14. The carbonated aerosol external preparation for skin according to claim 9, wherein a mass ratio of the component (A) to the component (B), (A)/(B), in the stock solution is from 0.003 to 100.

15. The carbonated aerosol external preparation for skin according to claim 9, wherein the component (C) comprises one or more selected from the group consisting of a plant polymer, a microorganism polymer, mucopolysaccharide, a cellulose polymer, a starch polymer, a vinyl polymer, an acrylic polymer and a polyoxyethylene polymer.

16. The carbonated aerosol external preparation for skin according to claim 9, wherein a content of the component (C) in the stock solution is from 0.010 to 2.0% by mass, based on a total mass of the stock solution.

17. The carbonated aerosol external preparation for skin according to claim 9, wherein a mass ratio of the component (A) to the component (C), (A)/(C), in the stock solution is from 0.01 to 150.

18. The carbonated aerosol external preparation for skin according to claim 9, wherein the mass ratio of the component (C) to the component (B), (C)/(B), in the stock solution is from 0.20 to 0.8.

19. The carbonated aerosol external preparation for skin according to claim 9, wherein a content of the component (D), in the stock solution is from 50 to 98% by mass, based on a total mass of the stock solution.

20. The carbonated aerosol external preparation for skin according to claim 9, wherein the stock solution further comprises a polyhydric alcohol.

21. The carbonated aerosol external preparation for skin according to claim 20, wherein the polyhydric alcohol comprises one or more selected from the group consisting of ethylene glycol, propylene glycol, propanediol, 1,3-butylene glycol, 1,3-propanediol, dipropylene glycol, polyethylene glycol, polypropylene glycol, glycerol and sorbitol.

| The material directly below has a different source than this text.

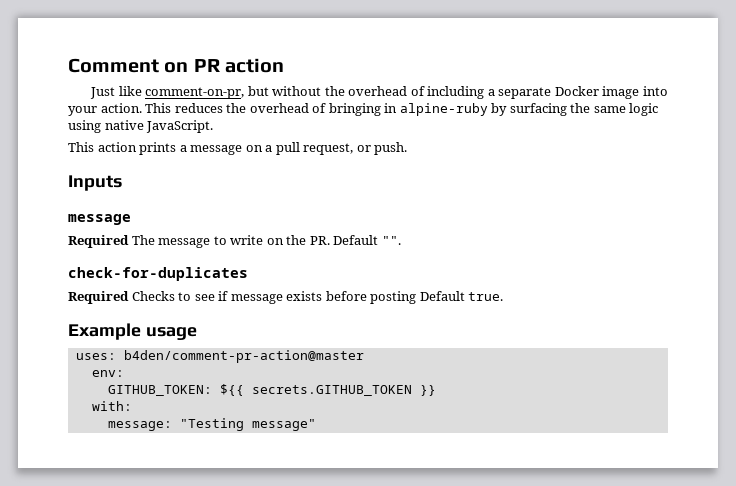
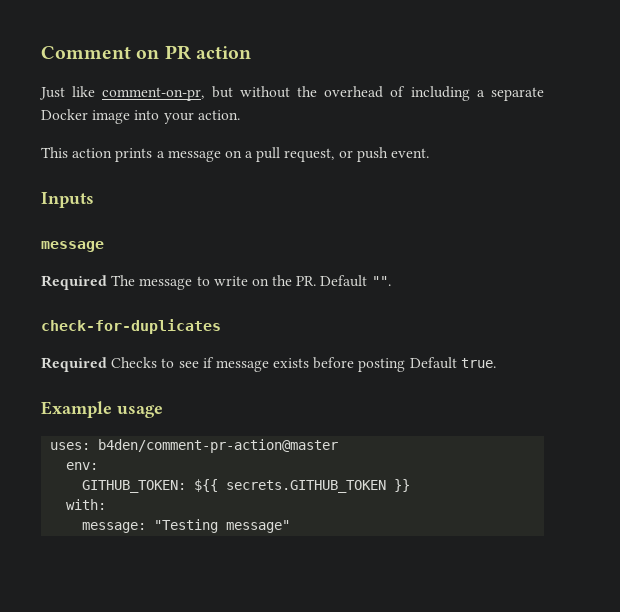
[145,103,659,116] [68,120,214,133] This reduces the overhead of bringing in alpine-ruby by surfacing the same logic using native JavaScript. -> (240, 115) none
[374,142,408,155] push. -> [356,147,430,162] push event.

22. The carbonated aerosol external preparation for skin according to claim 20, wherein a content of the polyhydric alcohol in the stock solution is from 1 to 50% by mass, based on a total mass of the stock solution.

23. The carbonated aerosol skin external preparation for skin according to claim 9, wherein a mass ratio of the component (E) to the component (A), (E)/(A), is from 0.005 to 3,000.

24. The carbonated aerosol skin external preparation for skin according to claim 9, wherein a ratio of the component (E) based on 100 parts by mass of the stock solution is from 0.01 to 5.0 parts by mass.

25. The carbonated aerosol external preparation for skin according to claim 9, having a pH immediately after discharge of from 2.0 to 7.0.